Asian Journal of Dairy and Food Research, volume 36 issue 3 (september 2017) : 260-263

Effect of different drying and grinding methods on biochemical properties of sweet orange peel powder

K.B. Sankalpa, C.T. Ramachandra, B.L. Dinesha, Uday Kumar Nidoni, Sharanagouda Hiregoudar, R.V. Beladhadi
1Department of Processing and Food Engineering, College of Agricultural Engineering, University of Agricultural Sciences, Raichur-584 104, Karnataka, India.
Cite article:- Sankalpa K.B., Ramachandra C.T., Dinesha B.L., Nidoni Kumar Uday, Hiregoudar Sharanagouda, Beladhadi R.V. (2017). Effect of different drying and grinding methods on biochemical properties of sweet orange peel powder. Asian Journal of Dairy and Food Research. 36(3): 260-263. doi: 10.18805/ajdfr.v36i03.8975.
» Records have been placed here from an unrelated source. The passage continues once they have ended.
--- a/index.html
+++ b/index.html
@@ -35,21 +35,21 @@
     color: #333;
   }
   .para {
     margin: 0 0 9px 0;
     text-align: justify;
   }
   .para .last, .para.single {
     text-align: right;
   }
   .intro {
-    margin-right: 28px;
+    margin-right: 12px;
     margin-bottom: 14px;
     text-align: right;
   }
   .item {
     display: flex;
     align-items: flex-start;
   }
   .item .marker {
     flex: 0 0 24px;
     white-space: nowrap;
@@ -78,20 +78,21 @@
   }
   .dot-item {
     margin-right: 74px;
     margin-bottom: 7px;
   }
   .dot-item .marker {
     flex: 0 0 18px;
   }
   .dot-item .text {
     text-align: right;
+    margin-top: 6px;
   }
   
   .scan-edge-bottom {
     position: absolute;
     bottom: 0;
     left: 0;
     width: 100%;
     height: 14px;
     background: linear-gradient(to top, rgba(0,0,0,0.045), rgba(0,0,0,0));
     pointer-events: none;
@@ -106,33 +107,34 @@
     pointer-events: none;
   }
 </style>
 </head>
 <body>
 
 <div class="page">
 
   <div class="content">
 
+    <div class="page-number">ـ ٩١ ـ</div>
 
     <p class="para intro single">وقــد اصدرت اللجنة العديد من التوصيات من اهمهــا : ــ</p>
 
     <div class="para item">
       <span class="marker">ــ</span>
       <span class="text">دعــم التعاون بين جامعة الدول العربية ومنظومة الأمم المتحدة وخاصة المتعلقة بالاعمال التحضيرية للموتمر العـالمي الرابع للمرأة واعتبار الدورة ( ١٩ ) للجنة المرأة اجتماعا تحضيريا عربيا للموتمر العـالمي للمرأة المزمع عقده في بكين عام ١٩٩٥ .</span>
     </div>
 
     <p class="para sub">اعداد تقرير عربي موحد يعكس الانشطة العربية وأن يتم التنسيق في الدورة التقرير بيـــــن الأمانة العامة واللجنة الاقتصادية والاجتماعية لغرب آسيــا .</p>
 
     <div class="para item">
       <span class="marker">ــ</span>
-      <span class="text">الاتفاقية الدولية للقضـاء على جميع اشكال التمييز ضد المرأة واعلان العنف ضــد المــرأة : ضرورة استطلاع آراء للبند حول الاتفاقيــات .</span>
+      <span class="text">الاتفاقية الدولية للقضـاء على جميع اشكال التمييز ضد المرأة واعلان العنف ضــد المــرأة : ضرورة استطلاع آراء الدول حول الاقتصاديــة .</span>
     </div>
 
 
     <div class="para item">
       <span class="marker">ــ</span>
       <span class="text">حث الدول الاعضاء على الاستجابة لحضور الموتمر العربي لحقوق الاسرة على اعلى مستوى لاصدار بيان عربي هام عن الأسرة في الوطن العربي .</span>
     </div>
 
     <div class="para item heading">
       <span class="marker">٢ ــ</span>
Sweet orange (Citrus sinensis Osbeck) belongs to sub family Aurantoideae which is categorised under family Rutaceae. Peel is the main by-product obtained from sweet orange fruit juice processing industry. Peel is rich in many bioactive component, so to utilize this peel for industrial purpose it need to cover to stable form.  So in present study sweet orange peel is dried in three drying technique: solar tunnel drying, hot air drying and dehumidified air drying and ground with three different grinding methods: hammer mill grinding at ambient temperature, hammer mill grinding with water cooling and hammer mill grinding with liquid nitrogen cooling. Ground sweet orange peel powder was examined for functional properties. Among nine combinations, dehumidified air dried and liquid nitrogen (LN2) cooled ground sample showed significantly good functional properties such as ascorbic acid (40.00 mg.100g-1), phenols (2.23 mg.g-1), total carotenoids (0.28 mg.g-1), total flavonoids (33.76 mg.g-1), radical scavenging activity (75.59 %), pH (6.26) and water activity (0.35).